Toponomastics

Toponomastics: the study of place names.

Pre-Greek

The lexicon of Ancient Greek contains hundreds of foreign words. These words can be recognized, because they do not correspond with the Greek outcomes of Indo-European phonology and corresponding sound laws. Moreover, the semantics of many Greek words are obviously not Indo-European, since their concepts were absent in this language of nomadic pastoralists from the Pontic steppes. Such concepts include words for certain plants, animals and sedentary habitation.
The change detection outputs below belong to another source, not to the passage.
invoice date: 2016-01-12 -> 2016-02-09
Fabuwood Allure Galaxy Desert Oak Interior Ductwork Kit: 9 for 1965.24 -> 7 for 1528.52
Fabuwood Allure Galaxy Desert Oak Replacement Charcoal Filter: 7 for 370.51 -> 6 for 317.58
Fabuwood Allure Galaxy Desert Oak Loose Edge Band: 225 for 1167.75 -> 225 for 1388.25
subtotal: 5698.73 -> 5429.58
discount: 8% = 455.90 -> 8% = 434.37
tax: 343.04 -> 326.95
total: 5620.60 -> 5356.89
A solution for these obscure words with their various forms in Greek was proposed, namely the assumption of a Pre-Greek substrate from which Greek borrowed the words. Important developers of this theory were Furnée and Beekes. Based on variation in forms that were semantically close or identical, they reconstructed the phonology and morphology of this language. Besides that, they proposed a Pre-Greek etymology for a lot of Greek words.
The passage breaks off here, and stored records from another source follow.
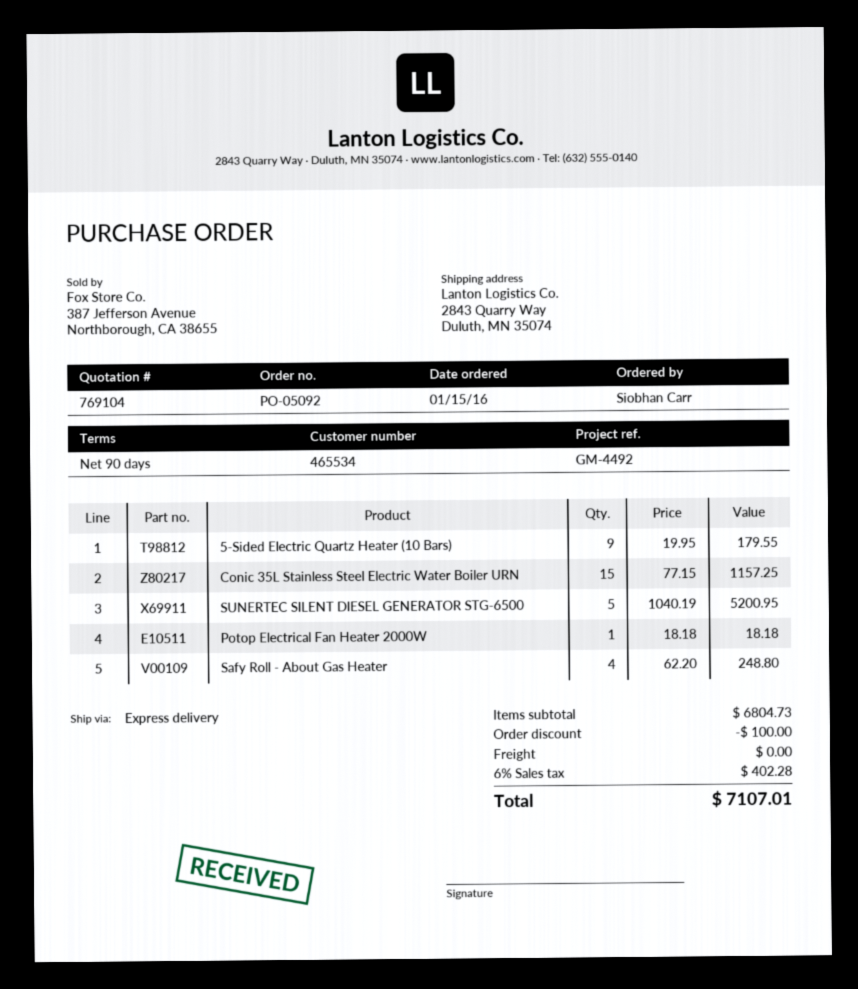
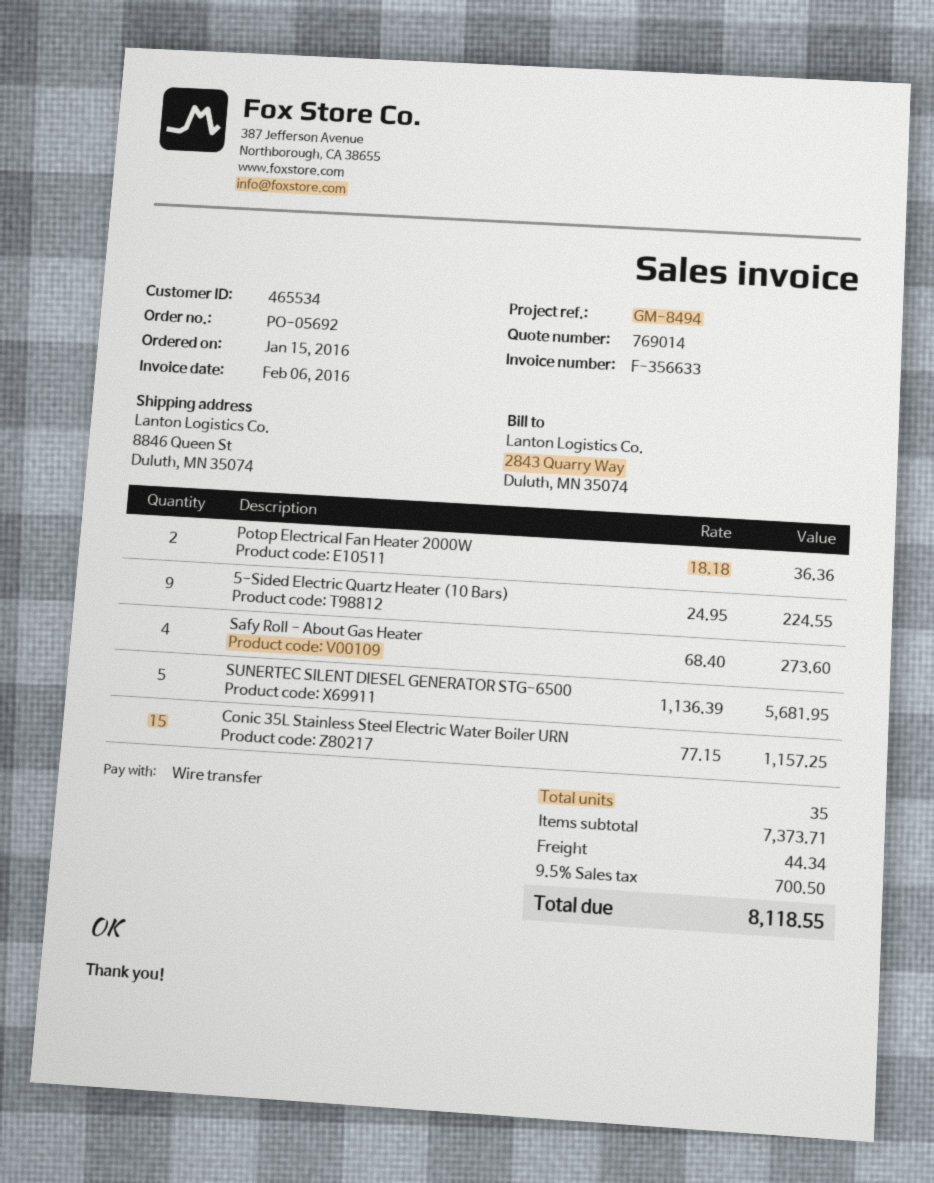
quote number: 769104 -> 769014
order number: PO-05092 -> PO-05692
reference: GM-4492 -> GM-8494
ship to: 2843 Quarry Way, Duluth, MN 35074 -> 8846 Queen St, Duluth, MN 35074
5-Sided Electric Quartz Heater (10 Bars): 9 x 19.95 = 179.55 -> 9 x 24.95 = 224.55
SUNERTEC SILENT DIESEL GENERATOR STG-6500: 5 x 1040.19 = 5200.95 -> 5 x 1136.39 = 5681.95
Potop Electrical Fan Heater 2000W: 1 x 18.18 = 18.18 -> 2 x 18.18 = 36.36
Safy Roll - About Gas Heater: 4 x 62.20 = 248.80 -> 4 x 68.40 = 273.60
subtotal: 6804.73 -> 7373.71
discount: 100.00 -> none
shipping: 0.00 -> 44.34
tax: 6% = 402.28 -> 9.5% = 700.50
total: 7107.01 -> 8118.55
On the other hand, scholars have tried to find a Semitic origin of these phonologically deviant Greek words. The first article in which this was done systematically, was written by A. Müller in 1877. Since then, especially in the nineteenth century, a large number of new proposals for Semitic loanwords in Greek have been made by, for instance, Muss-Arnolt (1892), Lewy (1895), etc. In total, around 500 of such etymologies (without mythical and personal names) have been proposed until now, though many of them have been rejected by more recent scholars, like É. Masson (1976) and Rosół (2013) as many proposals were semantically or phonologically improbable. Nevertheless, for a substantial amount of Greek words a Semitic origin cannot be denied.